[Difference listings]
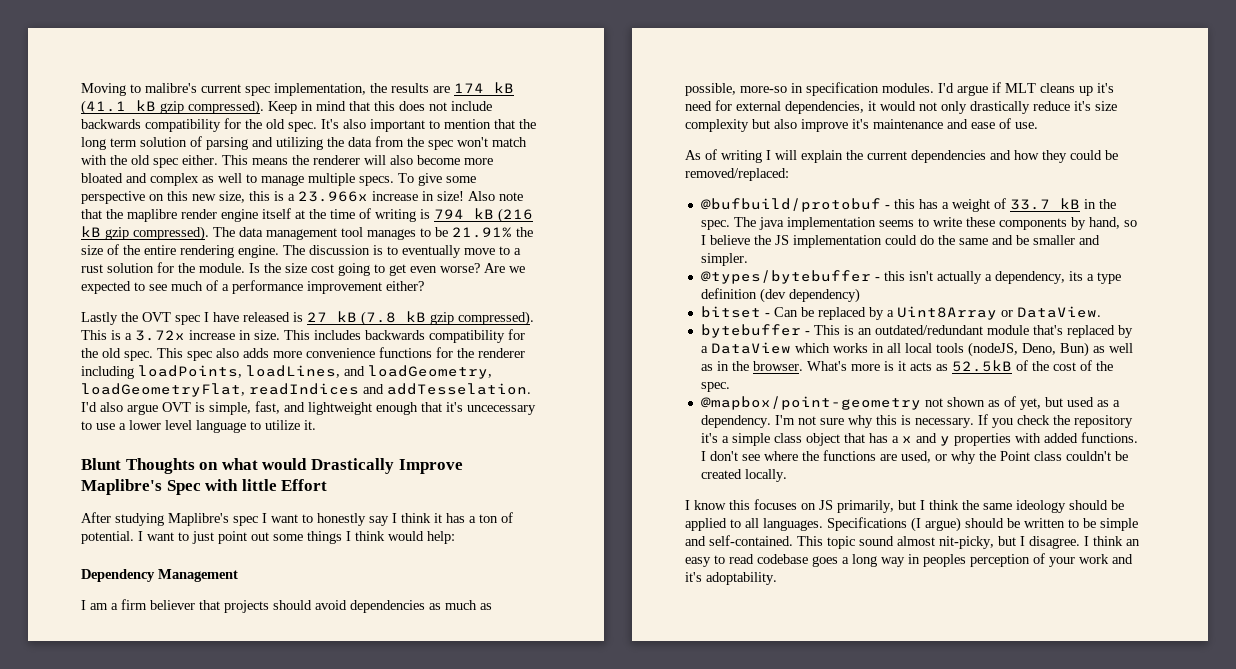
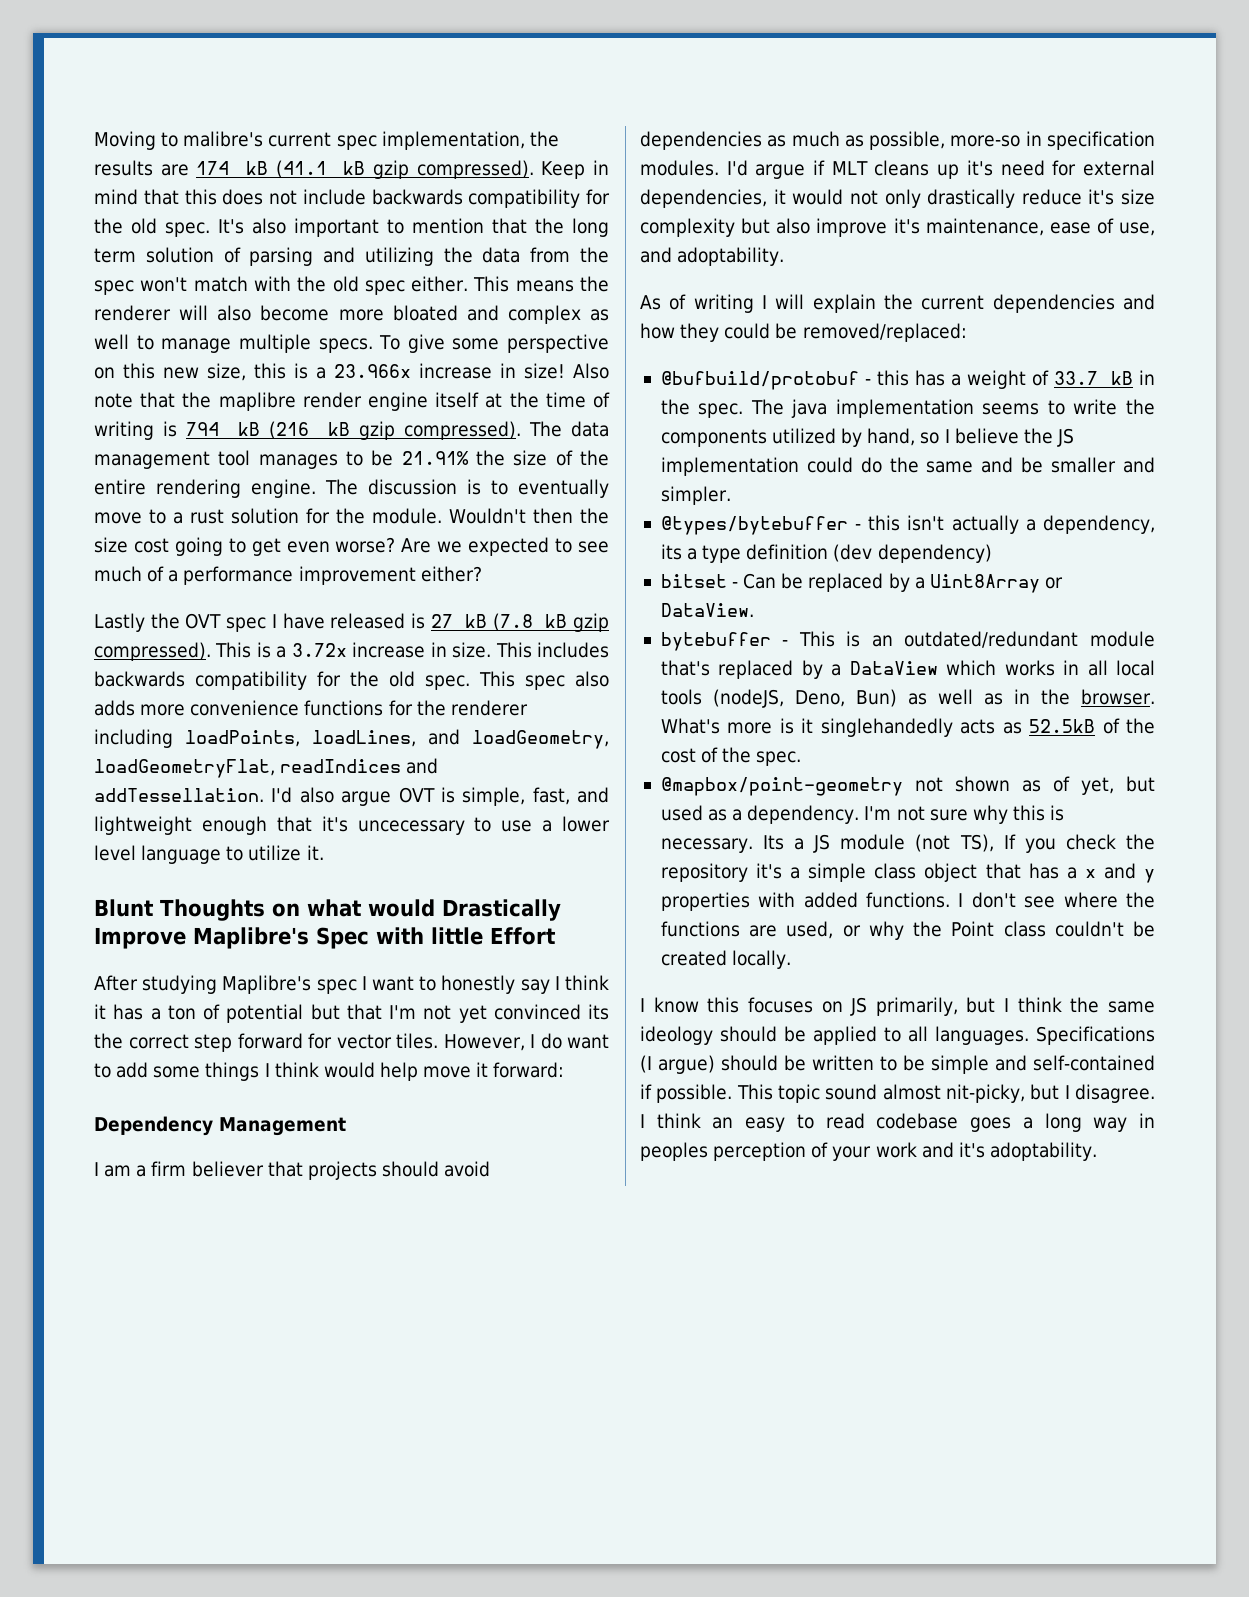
- Is the size cost going to get even worse?
+ Wouldn't then the size cost going to get even worse?
- This spec also adds more convenience functions for the renderer including loadPoints, loadLines, and loadGeometry, loadGeometryFlat, readIndices and addTesselation.
+ This spec also adds more convenience functions for the renderer including loadPoints, loadLines, and loadGeometry, loadGeometryFlat, readIndices and addTessellation.
- After studying Maplibre's spec I want to honestly say I think it has a ton of potential. I want to just point out some things I think would help:
+ After studying Maplibre's spec I want to honestly say I think it has a ton of potential but that I'm not yet convinced its the correct step forward for vector tiles. However, I do want to add some things I think would help move it forward:
- I'd argue if MLT cleans up it's need for external dependencies, it would not only drastically reduce it's size complexity but also improve it's maintenance and ease of use.
+ I'd argue if MLT cleans up it's need for external dependencies, it would not only drastically reduce it's size complexity but also improve it's maintenance, ease of use, and adoptability.
- The java implementation seems to write these components by hand, so I believe the JS implementation could do the same and be smaller and simpler.
+ The java implementation seems to write the components utilized by hand, so I believe the JS implementation could do the same and be smaller and simpler.
- What's more is it acts as 52.5kB of the cost of the spec.
+ What's more is it singlehandedly acts as 52.5kB of the cost of the spec.
- If you check the repository it's a simple class object that has a x and y properties with added functions.
+ Its a JS module (not TS), If you check the repository it's a simple class object that has a x and y properties with added functions.
- Specifications (I argue) should be written to be simple and self-contained.
+ Specifications (I argue) should be written to be simple and self-contained if possible.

ACTIVITY:
Among the entries above, copy exactly only the lines starting with the one containing "- What's more" and going through the one containing "- If you check", both ends included.

SOLUTION FOR THIS EXERCISE:
- What's more is it acts as 52.5kB of the cost of the spec.
+ What's more is it singlehandedly acts as 52.5kB of the cost of the spec.
- If you check the repository it's a simple class object that has a x and y properties with added functions.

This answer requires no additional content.